Change detection outputs:
----------

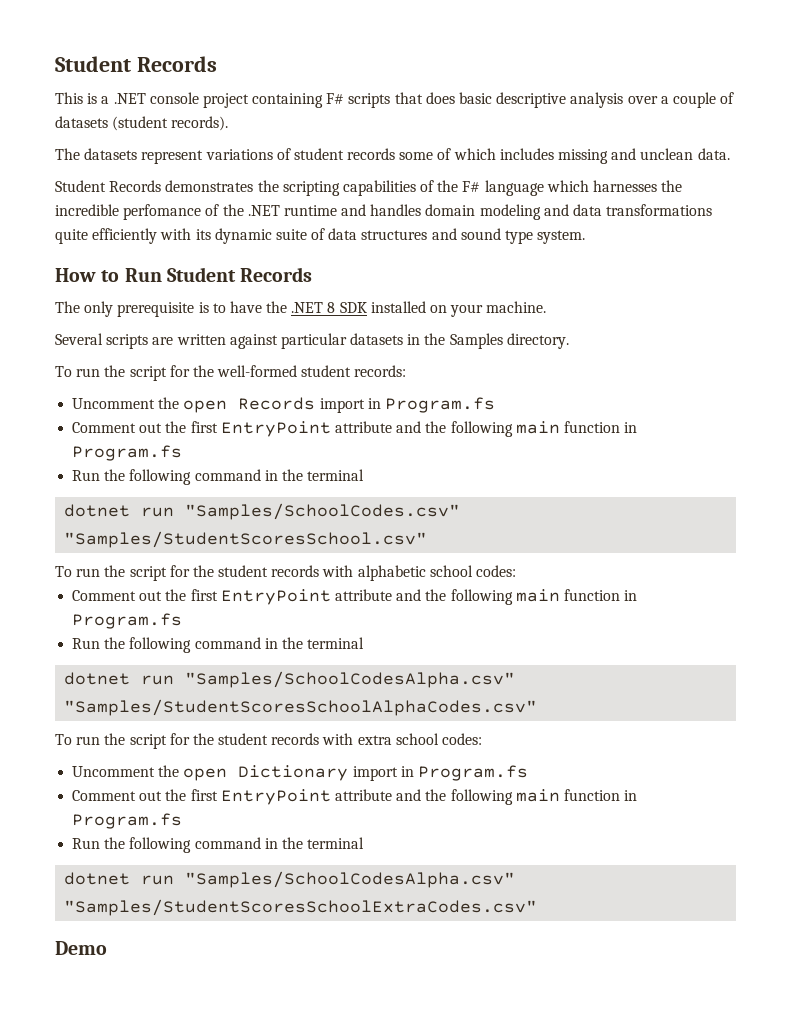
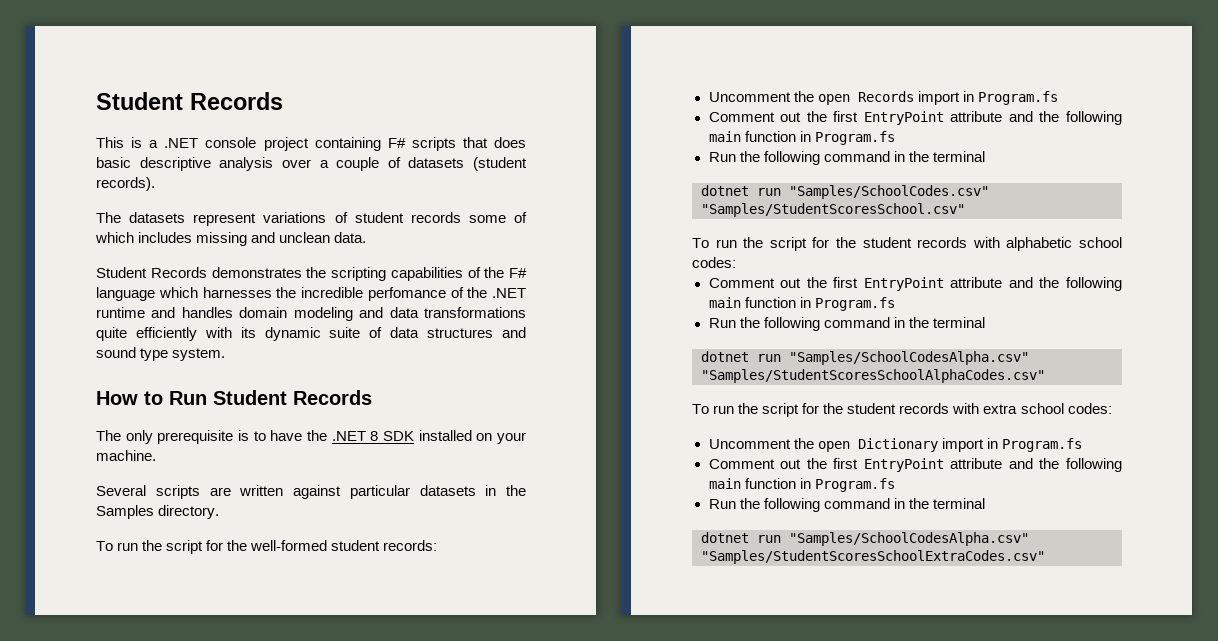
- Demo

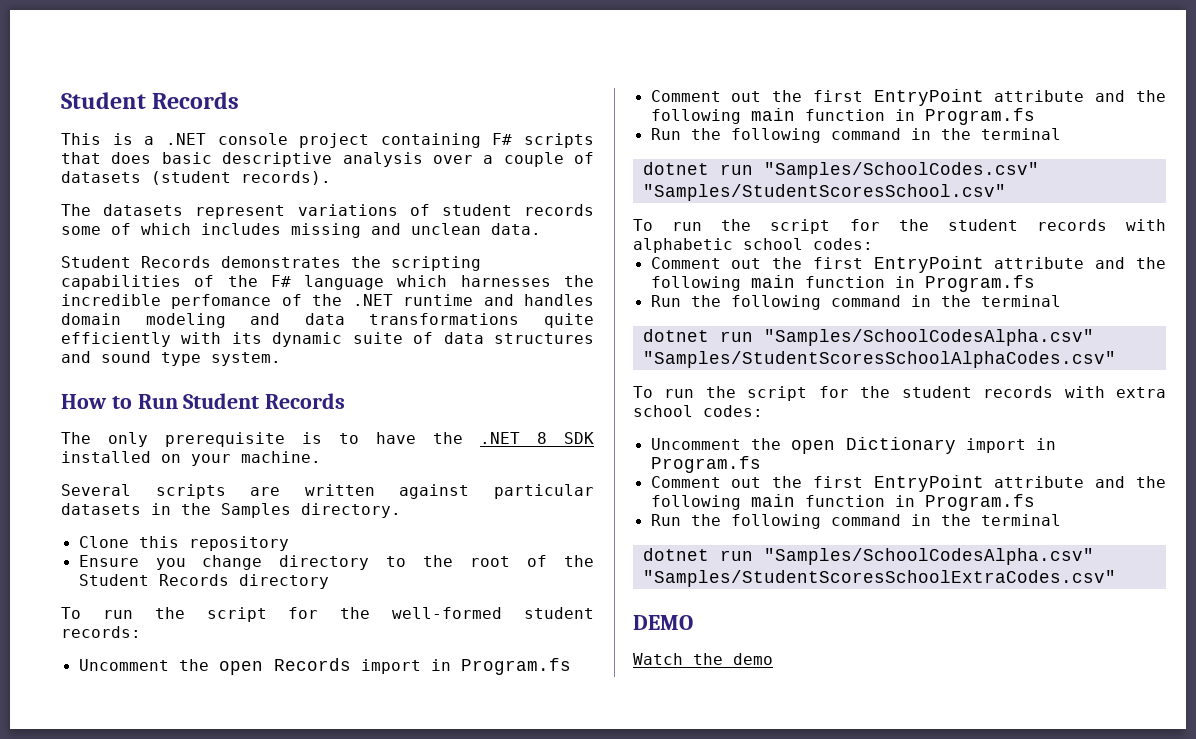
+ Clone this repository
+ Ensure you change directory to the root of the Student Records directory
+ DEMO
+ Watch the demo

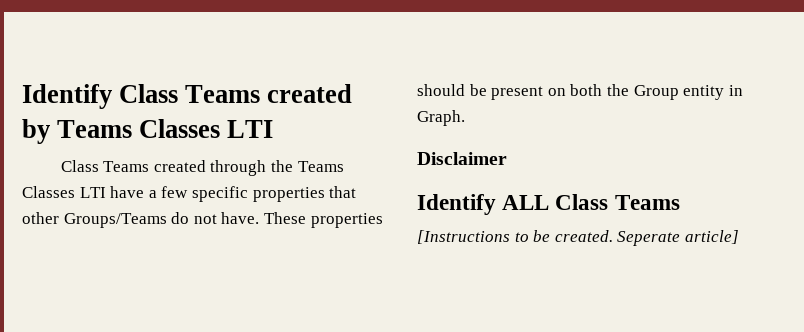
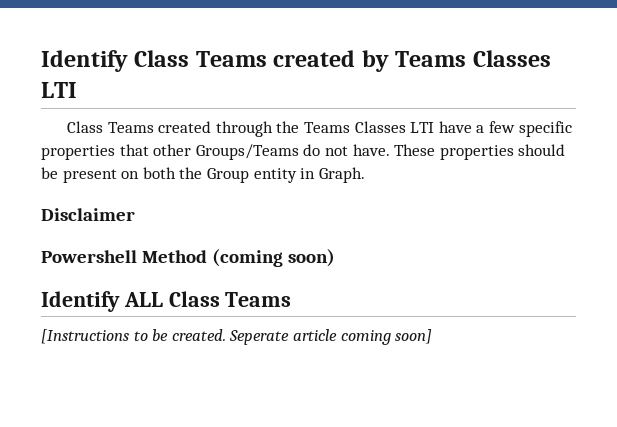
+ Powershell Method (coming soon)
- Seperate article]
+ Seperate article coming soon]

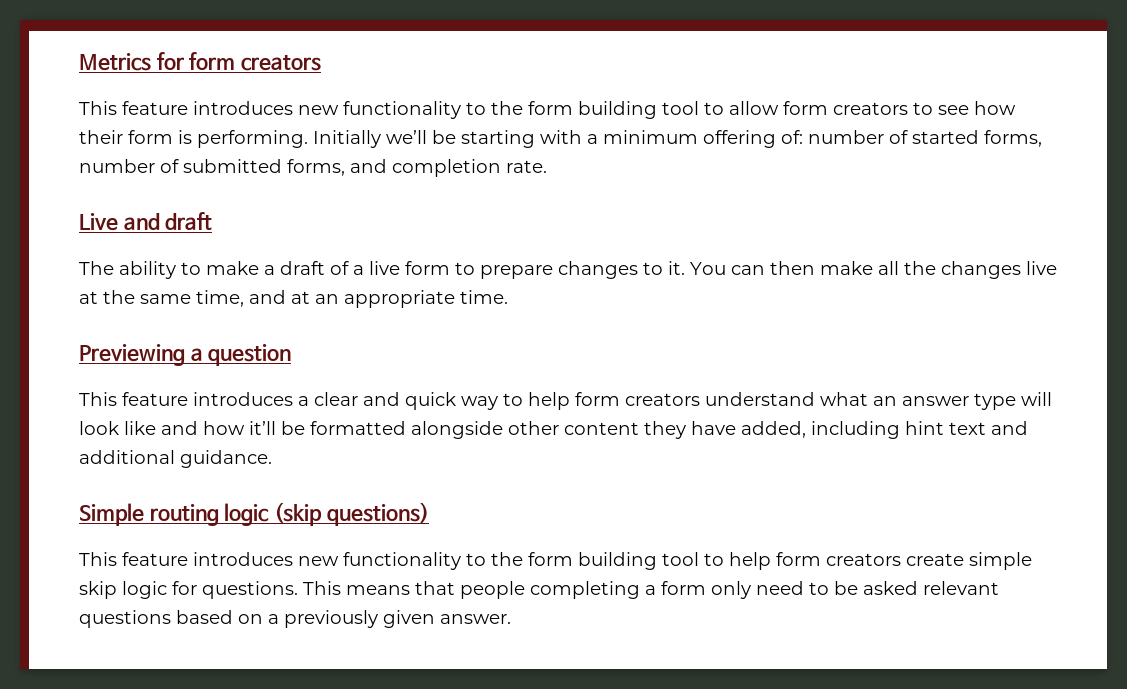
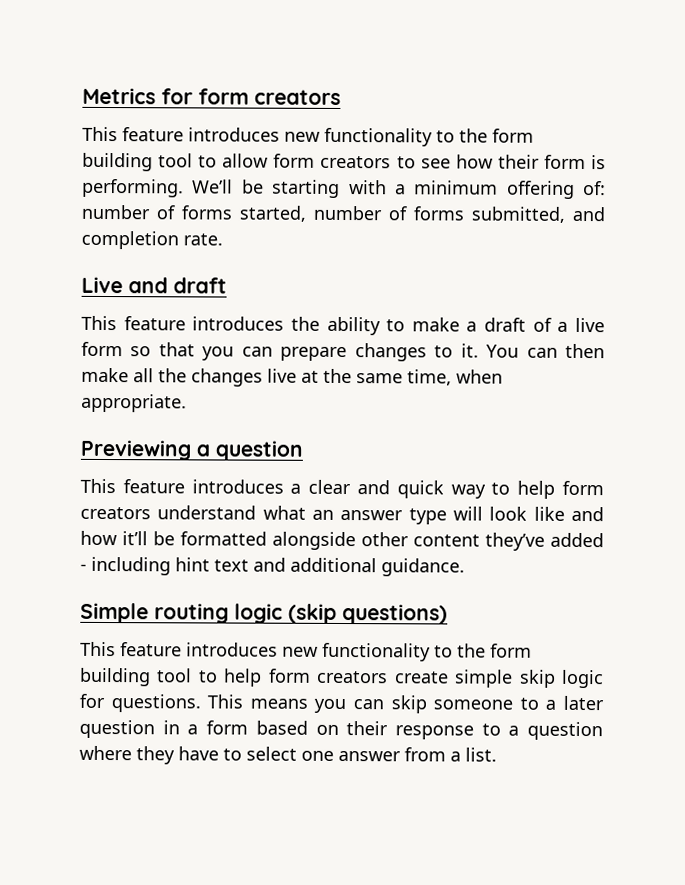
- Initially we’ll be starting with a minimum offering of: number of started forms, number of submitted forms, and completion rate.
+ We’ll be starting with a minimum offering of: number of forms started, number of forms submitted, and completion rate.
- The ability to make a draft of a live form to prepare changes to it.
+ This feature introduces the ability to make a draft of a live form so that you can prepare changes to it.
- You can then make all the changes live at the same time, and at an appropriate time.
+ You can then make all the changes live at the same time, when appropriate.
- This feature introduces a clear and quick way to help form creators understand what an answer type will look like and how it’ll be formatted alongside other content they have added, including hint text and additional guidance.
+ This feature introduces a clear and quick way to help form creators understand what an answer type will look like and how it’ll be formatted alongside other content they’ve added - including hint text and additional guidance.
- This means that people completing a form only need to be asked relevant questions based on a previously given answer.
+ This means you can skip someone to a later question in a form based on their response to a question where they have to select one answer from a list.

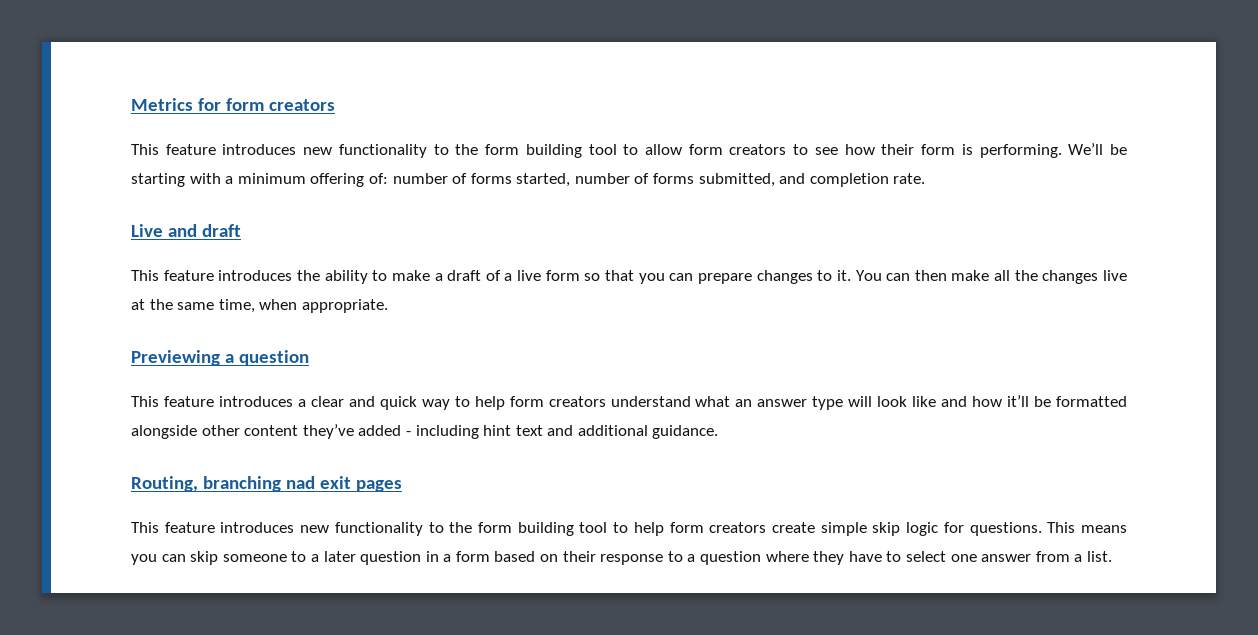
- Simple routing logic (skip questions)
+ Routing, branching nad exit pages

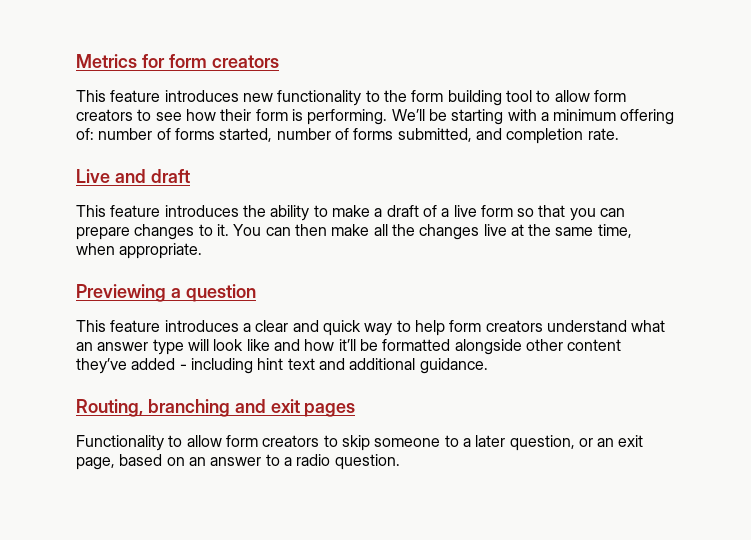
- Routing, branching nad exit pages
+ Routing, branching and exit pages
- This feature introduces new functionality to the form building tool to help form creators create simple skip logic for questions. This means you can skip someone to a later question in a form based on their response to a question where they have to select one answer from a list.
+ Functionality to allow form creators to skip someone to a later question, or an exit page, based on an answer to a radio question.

----------

Task to complete:
Output every line of the records above unchanged, and keep the pictures out.

Result below:
- Demo

+ Clone this repository
+ Ensure you change directory to the root of the Student Records directory
+ DEMO
+ Watch the demo

+ Powershell Method (coming soon)
- Seperate article]
+ Seperate article coming soon]

- Initially we’ll be starting with a minimum offering of: number of started forms, number of submitted forms, and completion rate.
+ We’ll be starting with a minimum offering of: number of forms started, number of forms submitted, and completion rate.
- The ability to make a draft of a live form to prepare changes to it.
+ This feature introduces the ability to make a draft of a live form so that you can prepare changes to it.
- You can then make all the changes live at the same time, and at an appropriate time.
+ You can then make all the changes live at the same time, when appropriate.
- This feature introduces a clear and quick way to help form creators understand what an answer type will look like and how it’ll be formatted alongside other content they have added, including hint text and additional guidance.
+ This feature introduces a clear and quick way to help form creators understand what an answer type will look like and how it’ll be formatted alongside other content they’ve added - including hint text and additional guidance.
- This means that people completing a form only need to be asked relevant questions based on a previously given answer.
+ This means you can skip someone to a later question in a form based on their response to a question where they have to select one answer from a list.

- Simple routing logic (skip questions)
+ Routing, branching nad exit pages

- Routing, branching nad exit pages
+ Routing, branching and exit pages
- This feature introduces new functionality to the form building tool to help form creators create simple skip logic for questions. This means you can skip someone to a later question in a form based on their response to a question where they have to select one answer from a list.
+ Functionality to allow form creators to skip someone to a later question, or an exit page, based on an answer to a radio question.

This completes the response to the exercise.